2. Is the website redesign any good? (Rephrase: Changes to the website has resulted in longer dwell times on the website)

- Null Hypothesis - Since the redesign, there has been no change in dwell time on the website.
- Alternative Hypothesis - Since the redesign, there has been a notable increase in dwell time on the website.
- True positive - We compare dwell times and find that dwell time has increased by 30%.
- True negative - We compare dwell times and find that dwell time has not changed since the redesign.
- False positive - We sample only a handful of users and incorrectly conclude that dwell time has increased.
- False negative - We sample only a handful of users and incorrectly conclude that dweel time has remained constant.


3. Is our television ad driving more sales?

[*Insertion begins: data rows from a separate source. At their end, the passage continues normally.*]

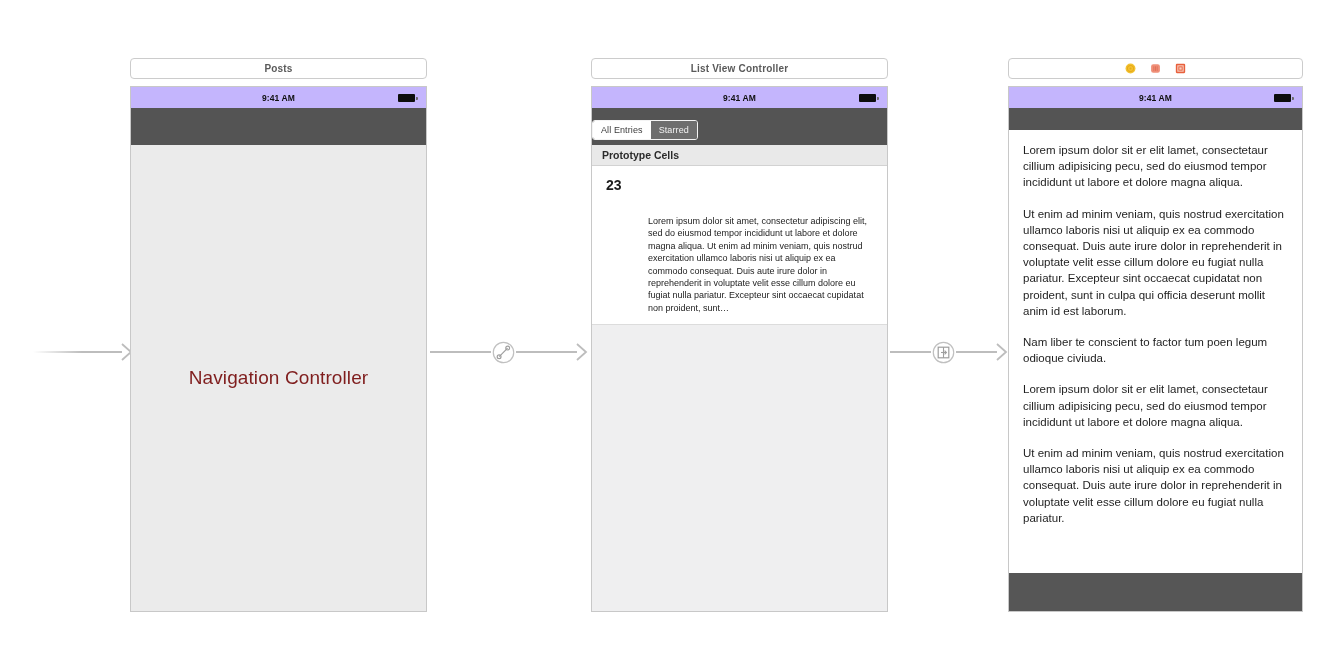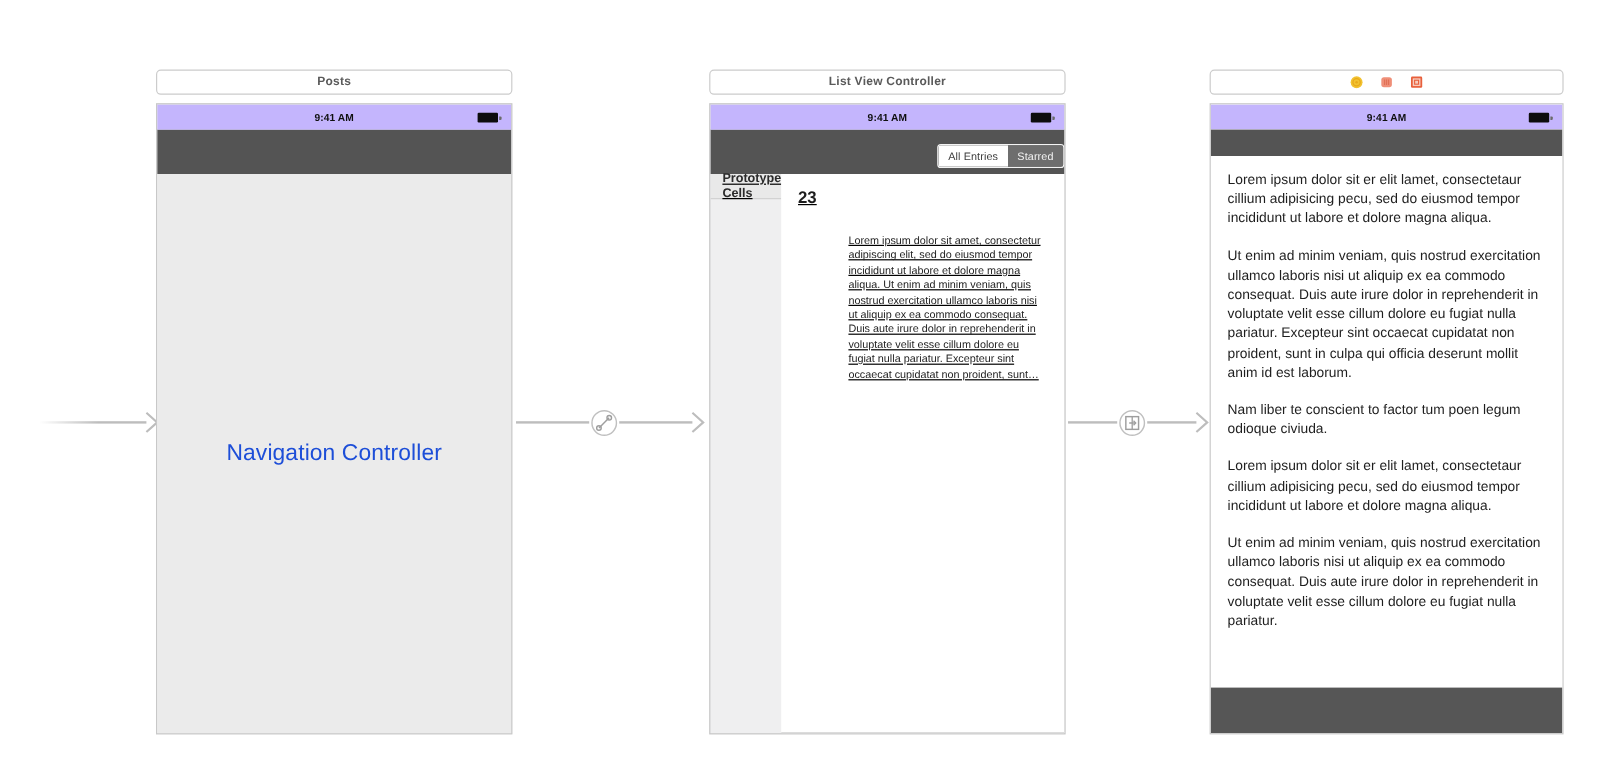--- a/index.html
+++ b/index.html
@@ -129,7 +129,7 @@
     background: #545454;
     display: flex;
     align-items: flex-end;
-    justify-content: flex-end;
+    justify-content: flex-start;
     padding-bottom: 5px;
     box-sizing: border-box;
   }

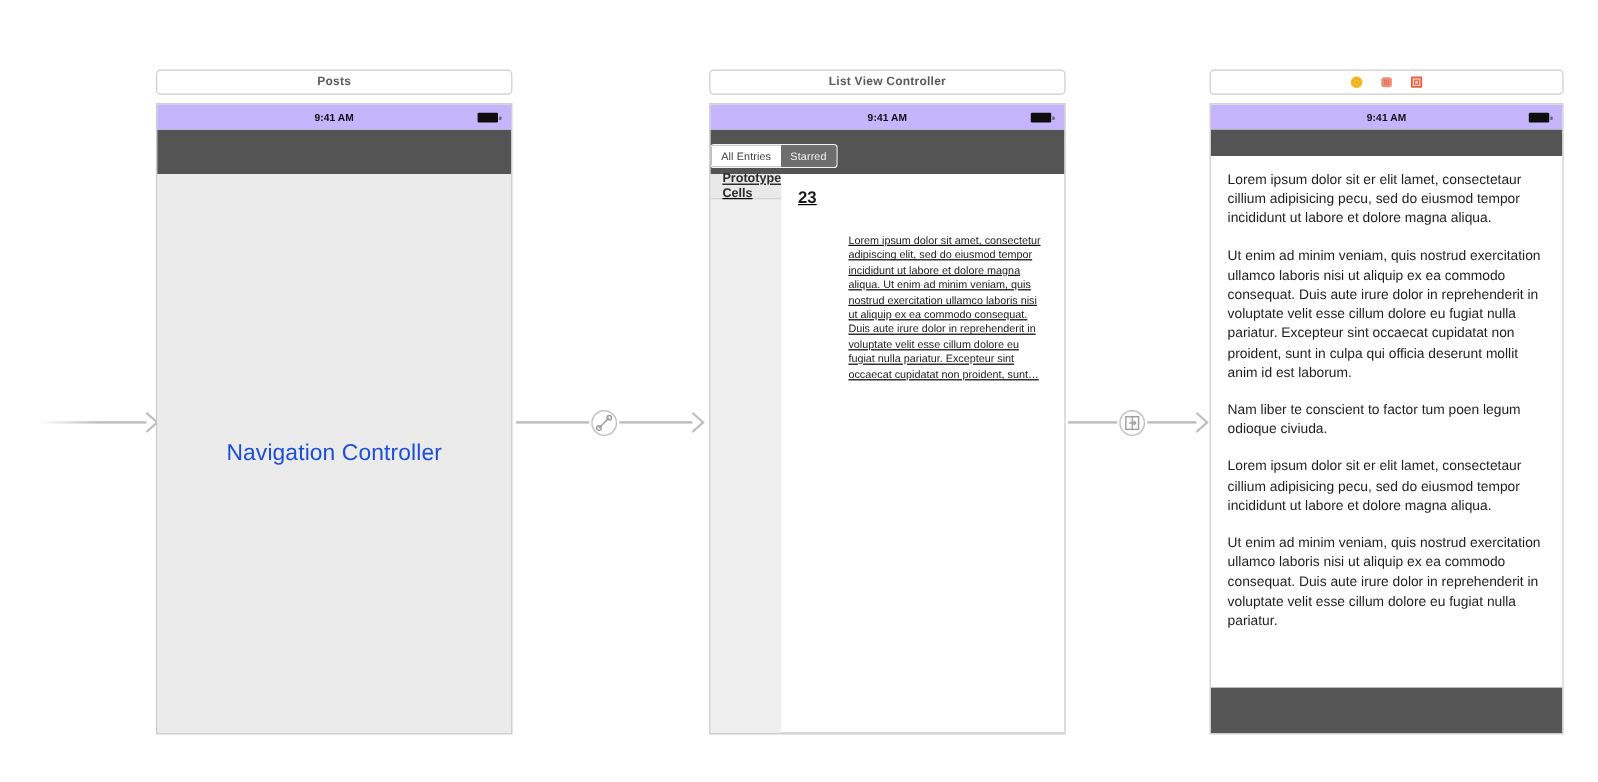--- a/index.html
+++ b/index.html
@@ -194,8 +194,7 @@
     position: absolute;
     left: 0; right: 0; top: 58px; bottom: 0;
     display: flex;
-    flex-direction: row;
-    text-decoration: underline;
+    flex-direction: column;
   }
 
   

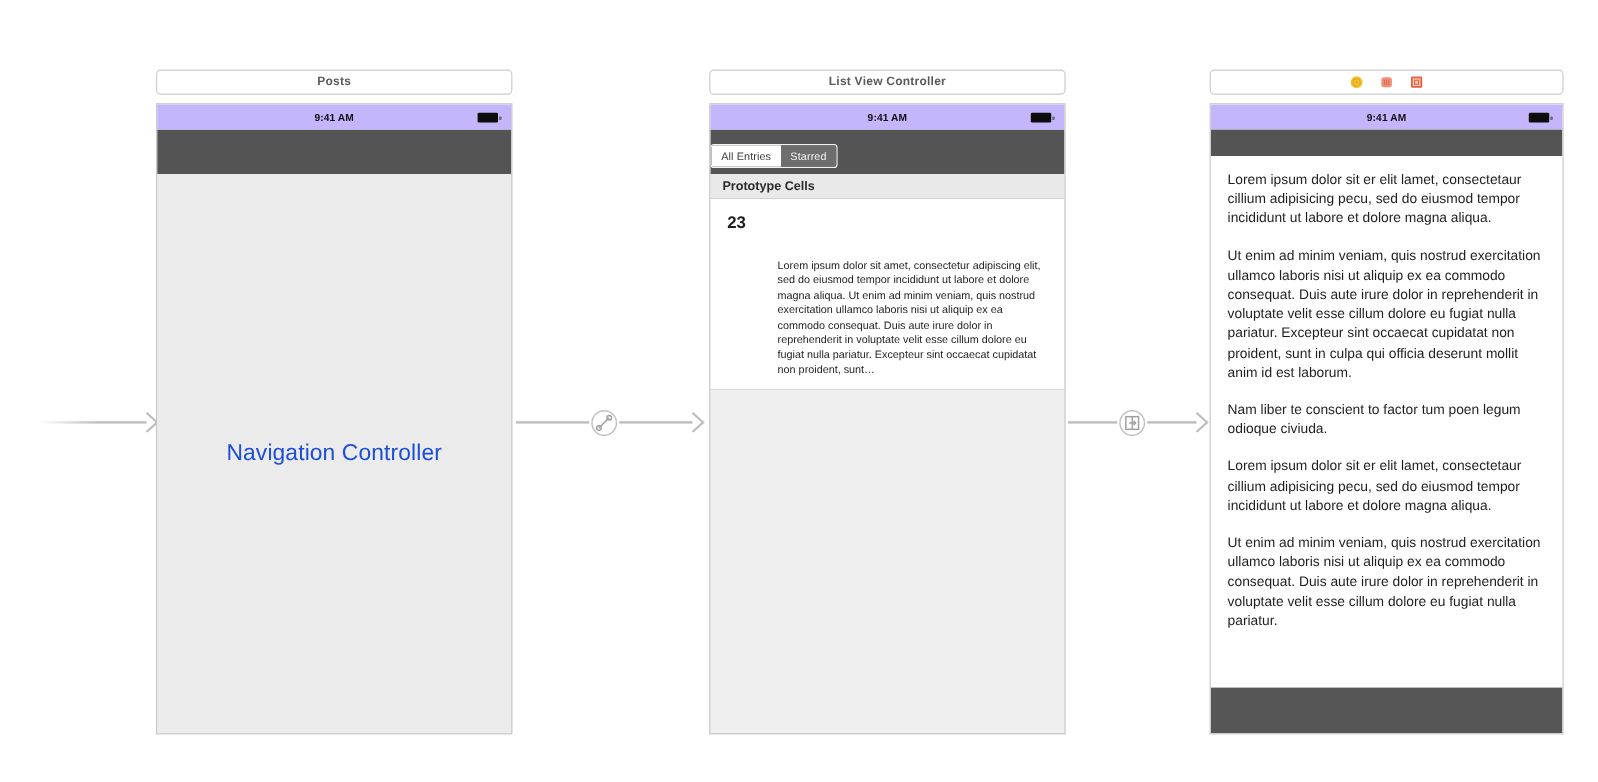--- a/index.html
+++ b/index.html
@@ -108,7 +108,7 @@
   }
   .placeholder-title {
     font-size: 19px;
-    color: #1d4ed8;
+    color: #7f1d1d;
     letter-spacing: 0.1px;
   }
   .placeholder-sub {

- Null Hypothesis - Our new TV ad has not driven any new sales.
- Alternative Hypothesis - Our new tv ad has driven more than $## in new sales.
- True positive - We review sales/surveys and find that our ad has driven new sales.
- True negative - We review sales/surveys and find that our ad has not driven new sales.
- False positive - We find sales have gone up due to our TV ad when they have not (maybe sales went up for different reasons)
- False negative - We find the TV ad didn't drive new sales when it in fact did (maybe sales fell in other areas for different reasons)

In [1]:
from math import sqrt
from scipy import stats
import matplotlib.pyplot as plt
import numpy as np
import pandas as pd
from pydataset import data
import statistics

In [None]:
# Ace Realty wants to determine whether the average time it takes to sell homes is different for its two offices. 
# A sample of 40 sales from office #1 revealed a mean of 90 days and a standard deviation of 15 days. 
# A sample of 50 sales from office #2 revealed a mean of 100 days and a standard deviation of 20 days. 
# Use a .05 level of significance.

In [14]:
alpha = .05
ofc_one_sales = 40
ofc_one_mean = 90
ofc_one_std = 15
ofc_two_sales = 50
ofc_two_mean = 100
ofc_two_std = 20

In [15]:
t, p = stats.ttest_ind_from_stats(ofc_one_mean, ofc_one_std, ofc_one_sales,
                                  ofc_two_mean, ofc_two_std, ofc_two_sales)

In [17]:
if p < alpha:
    print("We reject the null hypothesis")
elif p >= alpha:
    print("We fail to reject the null hypothesis")
else:
    print("There is a glitch in the matrix")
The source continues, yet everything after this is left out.